The British Are Coming: A book review by Bob Morris

The British Are Coming: The War for America, Lexington to Princeton, 1775-1777 (The Revolution Trilogy)
Rick Atkinson
Henry Holt & Company (May 2019)

Another masterpiece to be savored and cherished

I read and reviewed Rick Atkinson’s Liberation Trilogy An Army at Dawn, The Day of Battle, and The Guns of Last Light — and thus was eager to share his thoughts about the American Revolution. Also, I was curious to know if he offers the same combination of rock-solid research and  lively narrative, one that anchors human experience within an authentic historical context. This first volume of his new trilogy is a brilliant achievement in all respects.

While interviewed by Scott Simon for NPR, Atkinson discusses what motivated colonial leaders to seek independence: “Certainly you had some people, white slave owners in the south for example, who felt pinched economically by the restrictions that have been placed on them. But I think that it’s not romanticizing that era excessively to believe, particularly when you look at the contemporary writings and what it is they believed at the time, that [the founders] had their eye on a grander future than simply a slave-holding country that was a nice place to be if you were white and rich. I think that really we sell them short if we don’t acknowledge that ‘We hold these truths to be self-evident, that all men are created equal, that they are endowed by their creator’ and all those other fine words out of the Declaration of Independence are what they really believed.

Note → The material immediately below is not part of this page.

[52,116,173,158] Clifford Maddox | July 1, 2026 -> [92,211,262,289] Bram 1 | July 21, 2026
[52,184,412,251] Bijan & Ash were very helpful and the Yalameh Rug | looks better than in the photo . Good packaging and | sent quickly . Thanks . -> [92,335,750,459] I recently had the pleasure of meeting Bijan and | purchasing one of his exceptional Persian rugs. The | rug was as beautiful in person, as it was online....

They’re aspirational, yes.”

No brief commentary such as mine can do full justice to the scope and depth of information and insights that Atkinson provides in this first of three volumes in his Liberation Trilogy but I do hope I succeed in urging everyone who reads this commentary to obtain a copy and thereby accompany him on a thorough, enlightening, and entertaining  exploration of two of the most important years thus far in the history of what became the United States of America. How did thirteen quite different colonies led by a wide variety of personalities accomplish that after declaring independence from the most powerful nation in the world?

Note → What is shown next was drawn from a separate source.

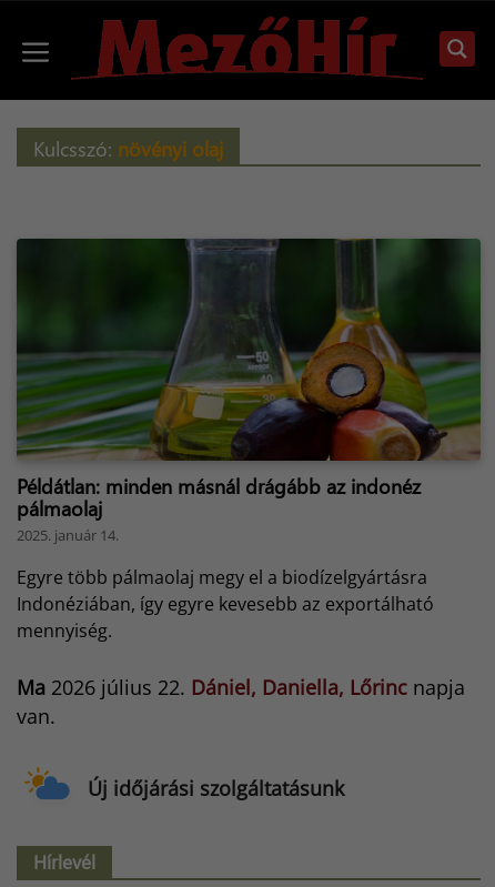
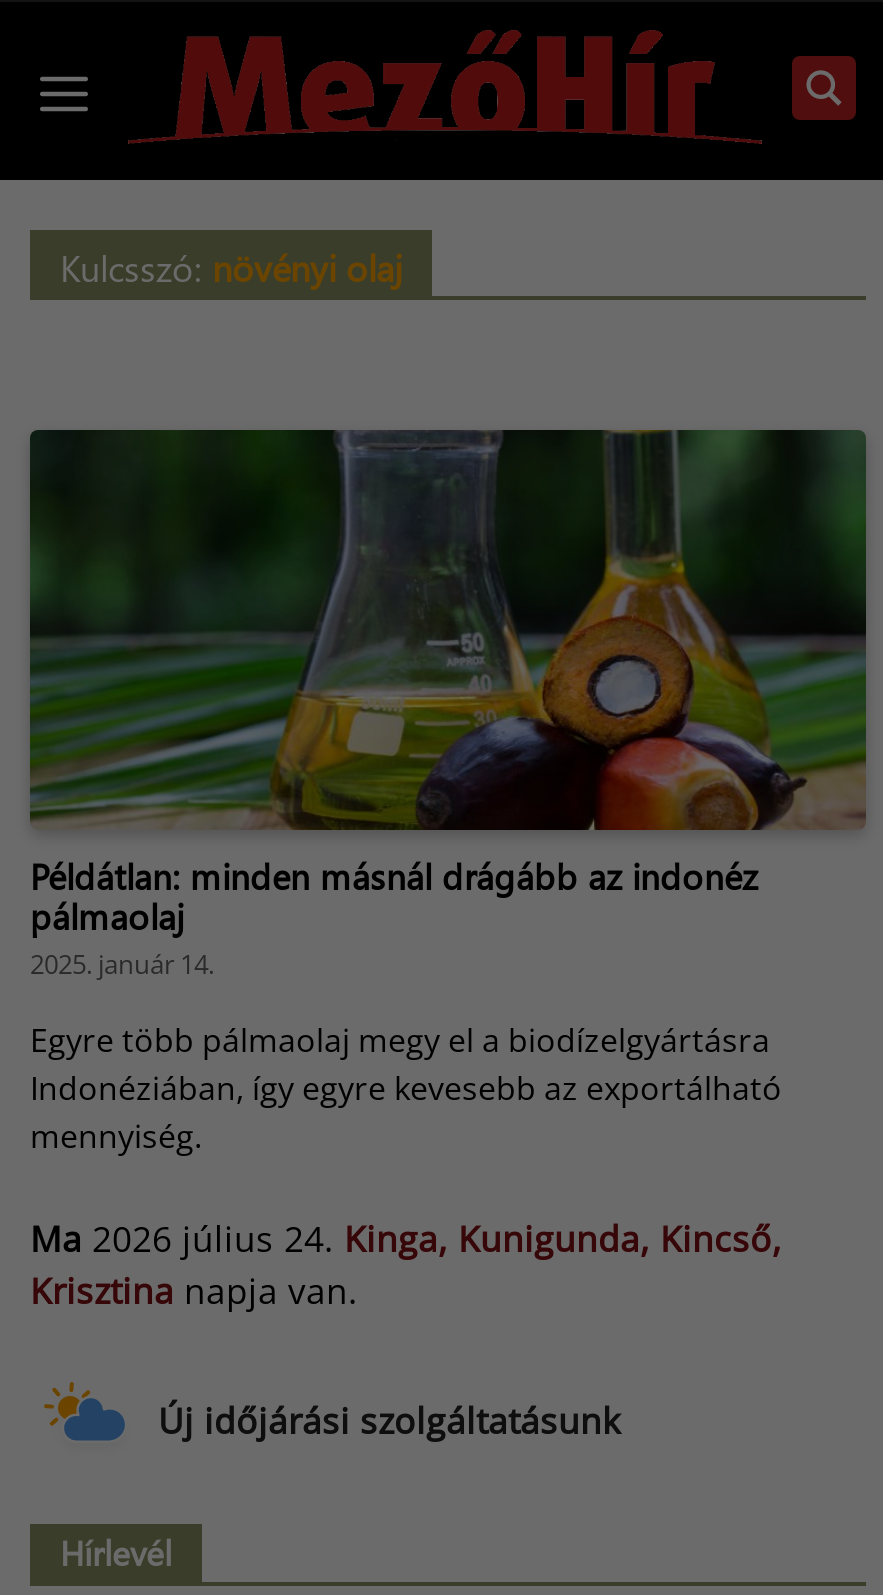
[17,674,465,730] Ma 2026 július 22. Dániel, Daniella, Lőrinc napja | van. -> [30,1215,782,1315] Ma 2026 július 24. Kinga, Kunigunda, Kincső, | Krisztina napja van.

That is one of several obvious questions to which Atkinson responds but he doesn’t stop there. Another of his primary objectives is to portray these years in human terms — with all due respect to the nature and extent of colonial ambition — and that includes both revolutionaries and those who oppose them.

Slowly, portraits of major figures reproduced in the book almost seem to come to life. They include George III, Thomas Gage, Benjamin Franklin, Paul Revere, Joseph Warren, Israel Putnam, George Washington, Henry Knox, Benedict Arnold. Horatio Gates, William Howe, John Burgoyne, Charles Lee, Thomas Paine, and Nathaniel Greene.

Also accompanying the text, there are paintings and sketches of major events that include King George’s four-day review of the massive British fleet at Portsmouth; Franklin’s humiliation by the king’s council in the “Cockpit” in 1774; British regiments advancing on Concord in 1775, British regulars landing at Morton’s Point, also in 1775; American seizure of a commanding position on Dorchester Heights in 1776;  also, a “drubbing” of the British fleet off Sullivan’s Island; the Hessian defeat at Trenton;  and Washington’s defeat pf British forces in Princeton before heading for winter quarters in the New Jersey highlands.

Thanks to mini-bios and the illustrations that accompany the abundance of historical material, I never felt overwhelmed.

After completing his Liberation Trilogy, Rick Atkinson has added another masterpiece with this first volume of the Revolution Trilogy. Bravo!